En 2011, l’Institut de veille sanitaire a mesuré la couverture vaccinale des soignants en milieu hospitalier et le résultat concernant la grippe n’est pas très glorieux. Seuls 25% des soignants s’étaient fait vaccinés. Un résultat qui désespère le Pr Jean-François Bergmann, à la tête du service de Médecine Interne de l’hôpital Lariboisière à Paris : « J’arrive à convaincre davantage de cuisiniers de l’hôpital de se faire vacciner que de soignants dans l’unité de maladies infectieuses, on marche sur la tête ! »

Ecoutez le Pr Jean-François Bergmann, chef du service de Médecine Interne de l’hôpital Lariboisière à Paris : « Dans l’unité de maladies infectieuses, là où la sensibilité à l’infection devrait être maximale, on n’y arrive pas ! »



Même si on ne dispose pas de chiffres précis, il semble que les médecins généralistes soient davantage vaccinés que leurs confrères hospitaliers. Une bonne nouvelle pour la couverture vaccinale nationale car on sait que la parole de leur médecin traitant compte pour beaucoup dans la décision des Français de se faire vacciner ou non.

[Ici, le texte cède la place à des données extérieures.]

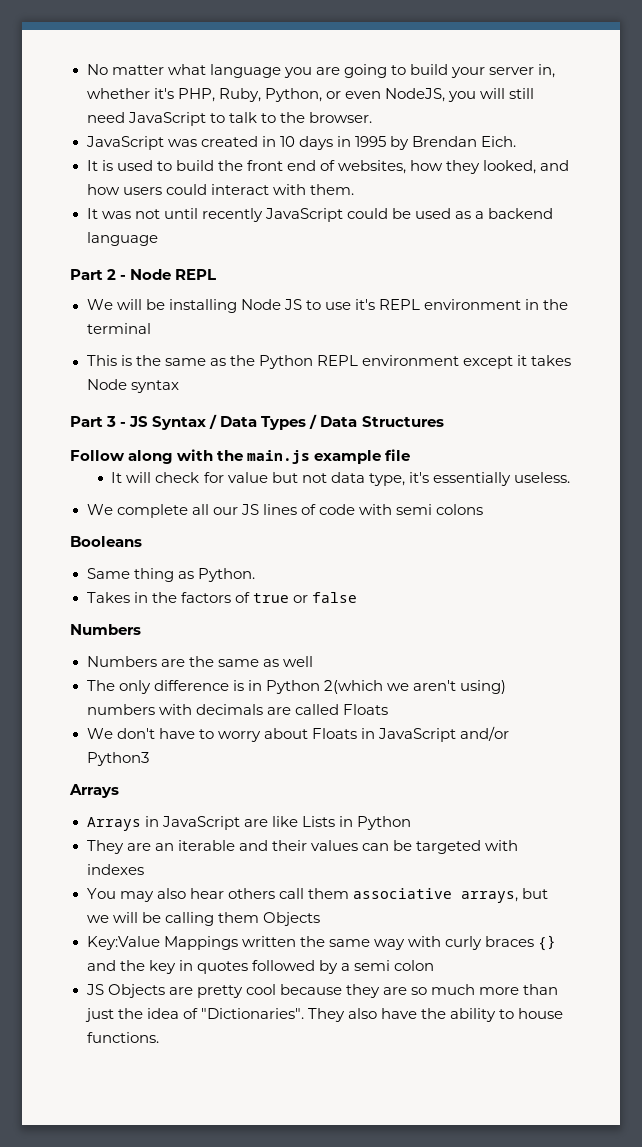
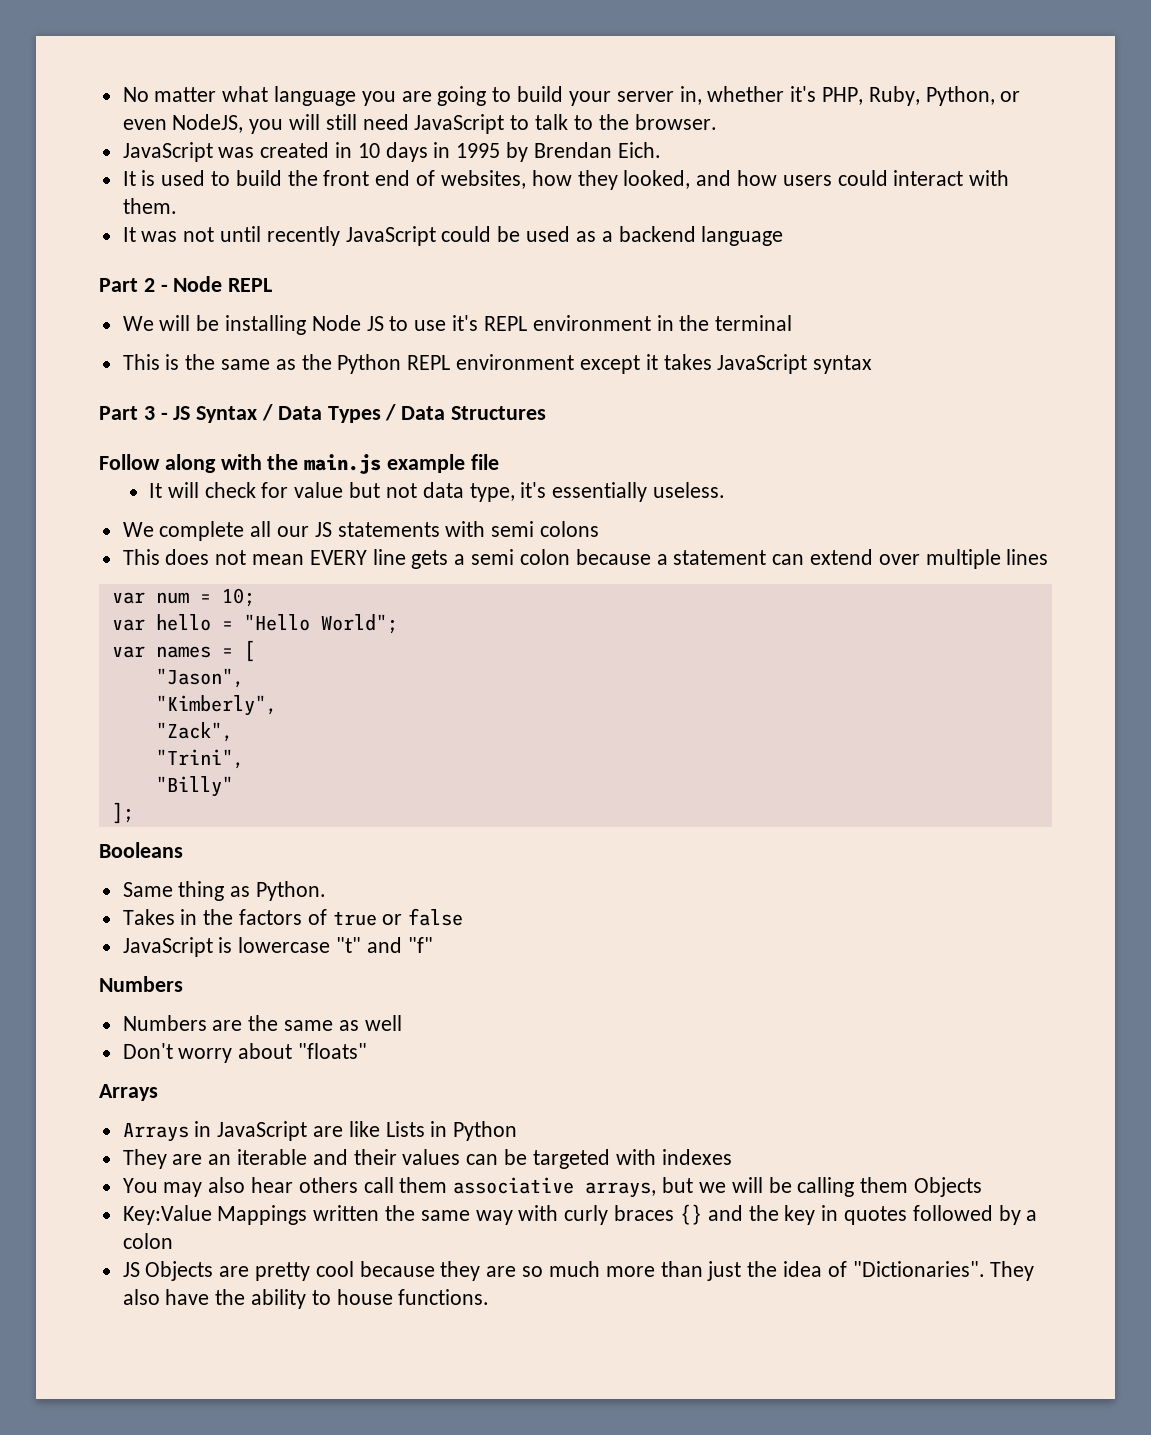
[86,379,127,390] Node -> [717,354,808,374] JavaScript
[262,504,355,515] lines of code -> [337,522,440,537] statements
(484, 509) none -> [122,549,1049,569] [111,588,255,607] [111,614,398,634] [111,640,255,662] [155,668,244,688] [155,695,277,716] [155,722,233,742] [155,749,244,769] [155,776,233,797] [111,802,134,824] // This does not mean EVERY line gets a semi colon because a statement can extend over multiple lines // var num = 10; // var hello = "Hello World"; // var names = [ // "Jason", // "Kimberly", // "Zack", // "Trini", // "Billy" // ];
(357, 597) none -> [122,937,433,957] // JavaScript is lowercase "t" and "f"
[86,680,506,694] [86,704,388,715] [86,726,509,742] [86,752,149,766] The only difference is in Python 2(which we aren't using) numbers with decimals are called Floats // We don't have to worry about Floats in JavaScript and/or Python3 -> [122,1043,368,1063] Don't worry about "floats"
[353,960,390,971] semi -> (1038, 1215) none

Un discrédit durable depuis l’épisode H1N1

La pandémie de grippe H1N1 en 2009-2010 a laissé de lourdes séquelles dans la perception que les Français ont aujourd’hui de la vaccination et de la grippe. « Dans l’esprit des gens, on a crié au loup et ce loup n’est jamais venu, résume Jean-Paul Stahl. En réalité, il était juste moins méchant qu’annoncé, pour des raisons virologiques difficiles à anticiper ». Erreurs de communication sur le risque, choix d’organisation de la vaccination dans les gymnases très critiqué, les décisions de Roselyne Bachelot, ministre de la Santé à l’époque, continuent de faire l’objet de vives critiques. «  Mais le plus grave, c’est que le pourquoi du ratage n’a pas été vraiment analysé par les professionnels de la santé publique. Le seul débriefing qui a été fait est celui qu’ont mené les parlementaires, avec un prisme purement politique et partisan », regrette le Pr Stahl. Pas sûr, dans ces conditions, que des leçons utiles aient vraiment été tirées de cet épisode raté.

Un vrai problème d’efficacité

Enfin, le vaccin grippe souffre d’un handicap d’efficacité. Tout d’abord, des dizaines d’autres virus non grippaux circulent en hiver et donnent aux malades des symptômes comparables à la grippe, c’est ce qui explique que de nombreuses personnes vaccinées attrapent quand même ce qu’elles croient être une grippe. Dans certains cas d’ailleurs, il s’agit bien d’une grippe mais d’une autre souche que celles qui figurent dans le vaccin. C’est visiblement ce qui s’est passé l’hiver dernier, la souche du virus H3N2 qui a circulé était légèrement mutée par rapport à celle qui était dans le vaccin. Mais même lorsque le vaccin est parfaitement adapté aux virus circulants, son efficacité n’est pas totale.


Ecoutez le Pr Serge Gilberg
, médecin généraliste à Paris et expert auprès du Comité technique des vaccinations : « C’est un vaccin qui ne marche qu’à 50% et encore moins chez les personnes âgées »



Dernier handicap du vaccin contre la grippe, il est saisonnier. Autrement dit, il faut se faire vacciner tous les ans à l’automne pour être protégé l’hiver qui suit car les souches de virus qui circulent peuvent changer d’une année sur l’autre. A moyen terme, il se pourrait que cette difficulté soit réglée, si les chercheurs parviennent à mettre au point un vaccin universel ciblant des éléments communs à tous les virus.